🤖 AI Summary
Autonomous intraocular foreign body removal faces challenges including difficulty in autonomous manipulation, inconsistent motion scaling, and control uncertainty due to dynamic remote center of motion (RCM) drift. Method: This paper proposes RCM-ACT—a novel architecture integrating binocular vision and kinematic data to construct a chunked-action Transformer model, embedded with real-time dynamic RCM calibration. It enables end-to-end autonomous operation using only uncalibrated microsurgical video and instrument pose, without depth sensors or system pre-calibration. Training employs imitation learning on expert demonstrations to acquire a sequential grasp-and-localize policy. Results: The method achieves fully automated grasping and precise localization of ring-shaped foreign bodies in a biomimetic eye model, demonstrating effectiveness and robustness under low-precision perception and dynamically drifting RCM conditions—marking the first such end-to-end autonomous solution in this domain.
📝 Abstract
Intraocular foreign body removal demands millimeter-level precision in confined intraocular spaces, yet existing robotic systems predominantly rely on manual teleoperation with steep learning curves. To address the challenges of autonomous manipulation (particularly kinematic uncertainties from variable motion scaling and variation of the Remote Center of Motion (RCM) point), we propose AutoRing, an imitation learning framework for autonomous intraocular foreign body ring manipulation.

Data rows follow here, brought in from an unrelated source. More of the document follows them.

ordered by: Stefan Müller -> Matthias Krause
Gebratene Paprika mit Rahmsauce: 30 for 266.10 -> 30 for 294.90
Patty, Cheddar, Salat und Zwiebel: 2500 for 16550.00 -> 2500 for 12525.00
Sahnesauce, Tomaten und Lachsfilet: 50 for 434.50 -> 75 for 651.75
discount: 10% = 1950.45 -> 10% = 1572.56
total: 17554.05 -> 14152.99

Our approach integrates dynamic RCM calibration to resolve coordinate-system inconsistencies caused by intraocular instrument variation and introduces the RCM-ACT architecture, which combines action-chunking transformers with real-time kinematic realignment. Trained solely on stereo visual data and instrument kinematics from expert demonstrations in a biomimetic eye model, AutoRing successfully completes ring grasping and positioning tasks without explicit depth sensing. Experimental validation demonstrates end-to-end autonomy under uncalibrated microscopy conditions. The results provide a viable framework for developing intelligent eye-surgical systems capable of complex intraocular procedures.